British Columbia’s Minister of Energy and Mines Bill Bennett addressed the province’s independent power producers at the opening of Clean Energy BC’s annual conference in Vancouver on October 16, 2014. Speaking in the wake of the announcement earlier in the week that the Site C clean energy project (Site C) has received environmental approvals from the B.C. and federal governments, Minister Bennett confirmed that the B.C. government has not yet made a final investment decision with respect to Site C and is in the final stages of a “due diligence” process that includes comparisons to other potential alternatives, including a portfolio of renewable resources.
Noting that “all signs” point toward greater economic growth and electricity demand in B.C., Minister Bennett reviewed the four key components for meeting forecast load growth in the province, as described in BC Hydro’s current Integrated Resource Plan (IRP): (1) conservation and other demand side management (DSM) initiatives, currently targeted to satisfy 78% of future load growth; (2) refurbishment of and upgrades to existing heritage hydro assets; (3) acquisitions from independent power producers; and (4) Site C.
Minister Bennett noted that, in reaching a final investment decision on Site C, the B.C. government’s primary focus will be on the protection of ratepayers, who are already facing significant rate increases under the province’s current 10-year energy plan. While echoing the findings of the joint federal-provincial review panel, which concluded in May 2014 that Site C represents the least expensive alternative to meeting the province’s future capacity and energy needs, Minister Bennett acknowledged several potential advantages associated with a portfolio of clean energy projects, including:
- the transfer of project cost and risk to the private sector
- the avoidance of increased public debt and its negative impact on B.C.’s credit rating
- a right-sized, right-timed incremental approach better able to match growth in demand
- greater geographic dispersion of associated economic development
- benefits from increasingly cost-competitive position of wind power
- enjoys broad support among First Nations
These and other findings are highlighted in a recent study commissioned by Clean Energy BC which concludes that such a portfolio could save the province between $750 million and $1 billion over 70 years relative to the cost of Site C. A further, similar study conducted by KPMG LLP is expected to be released in the coming days.

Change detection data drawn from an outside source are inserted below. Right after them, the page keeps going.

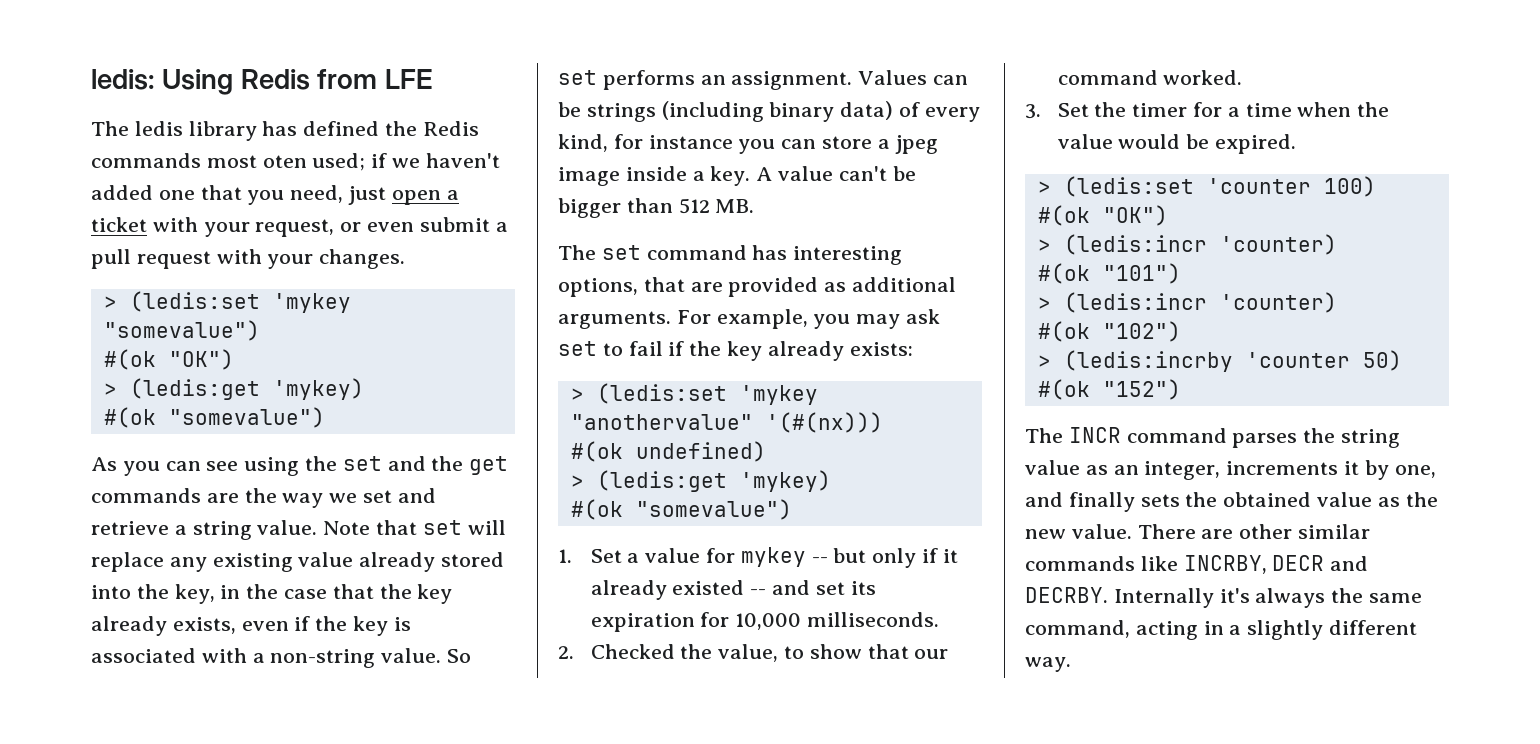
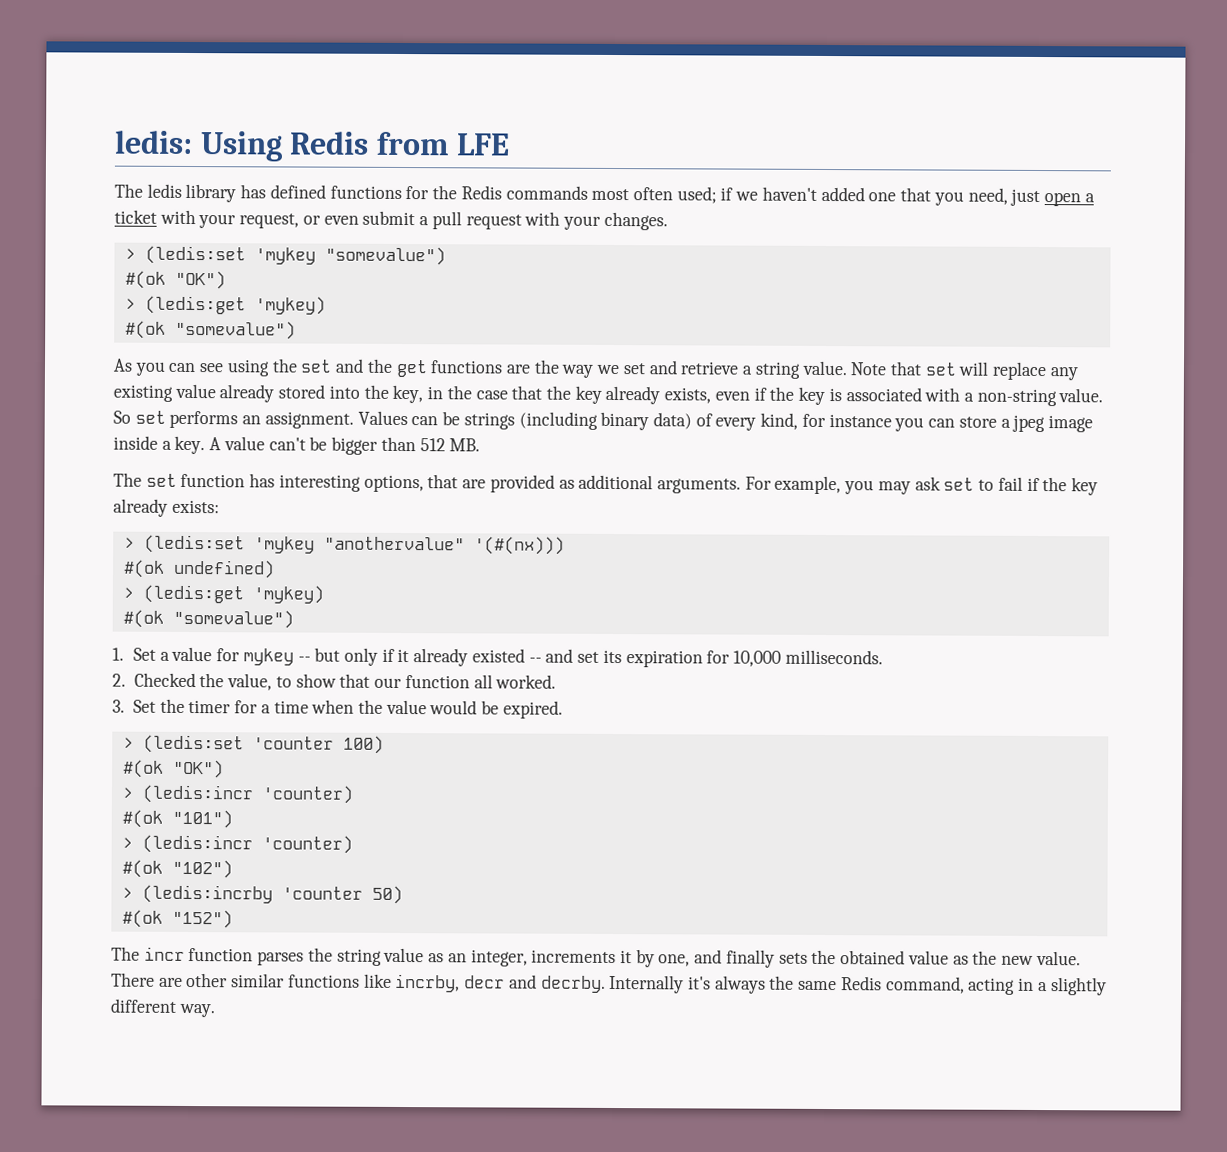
(380, 128) none -> [329,185,430,200] functions for
[262,155,307,168] oten -> [632,187,673,201] often
[91,488,201,503] commands -> [430,360,504,374] functions
[646,245,747,260] command -> [180,473,246,488] function
[1057,70,1158,85] command -> [404,674,493,689] function all
[1068,427,1227,443] INCR command -> [143,946,254,962] incr function
[1025,555,1369,574] [1025,587,1108,603] commands like INCRBY, DECR and DECRBY. -> [287,973,606,993] functions like incrby, decr and decrby.
(1423, 598) none -> [840,976,882,991] Redis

Minister Bennett concluded by noting that whether or not Site C is approved, there remains significant opportunity for renewable energy in B.C., and he cited a number of factors that could potentially result in loads exceeding the forecast contained in BC Hydro’s IRP, including:
- increased industrial activity in Northeastern B.C., including upstream oil and gas development
- the re-opening of two pulp and paper mills
- increased mining activity, including the Red Chris mine currently under construction and the proposed KSM copper/gold project, which received environmental approval in July 2014
- proposed liquefied natural gas (LNG) projects using grid electricity to meet ancillary power requirements
- the proposed electric-drive Woodfibre LNG project near Squamish
- FortisBC’s proposed expansion of its electric-drive Tilbury LNG storage facility
The B.C. government is expected to make its final investment decision for Site C in November. Going forward, BC Hydro intends to review the IRP in fall 2015, where it will take into account, among other things, the then-current status of Site C, developments relating to ongoing progress with DSM, EPA renewal pricing and volumes, LNG proponent final investment decisions and general industrial activity levels.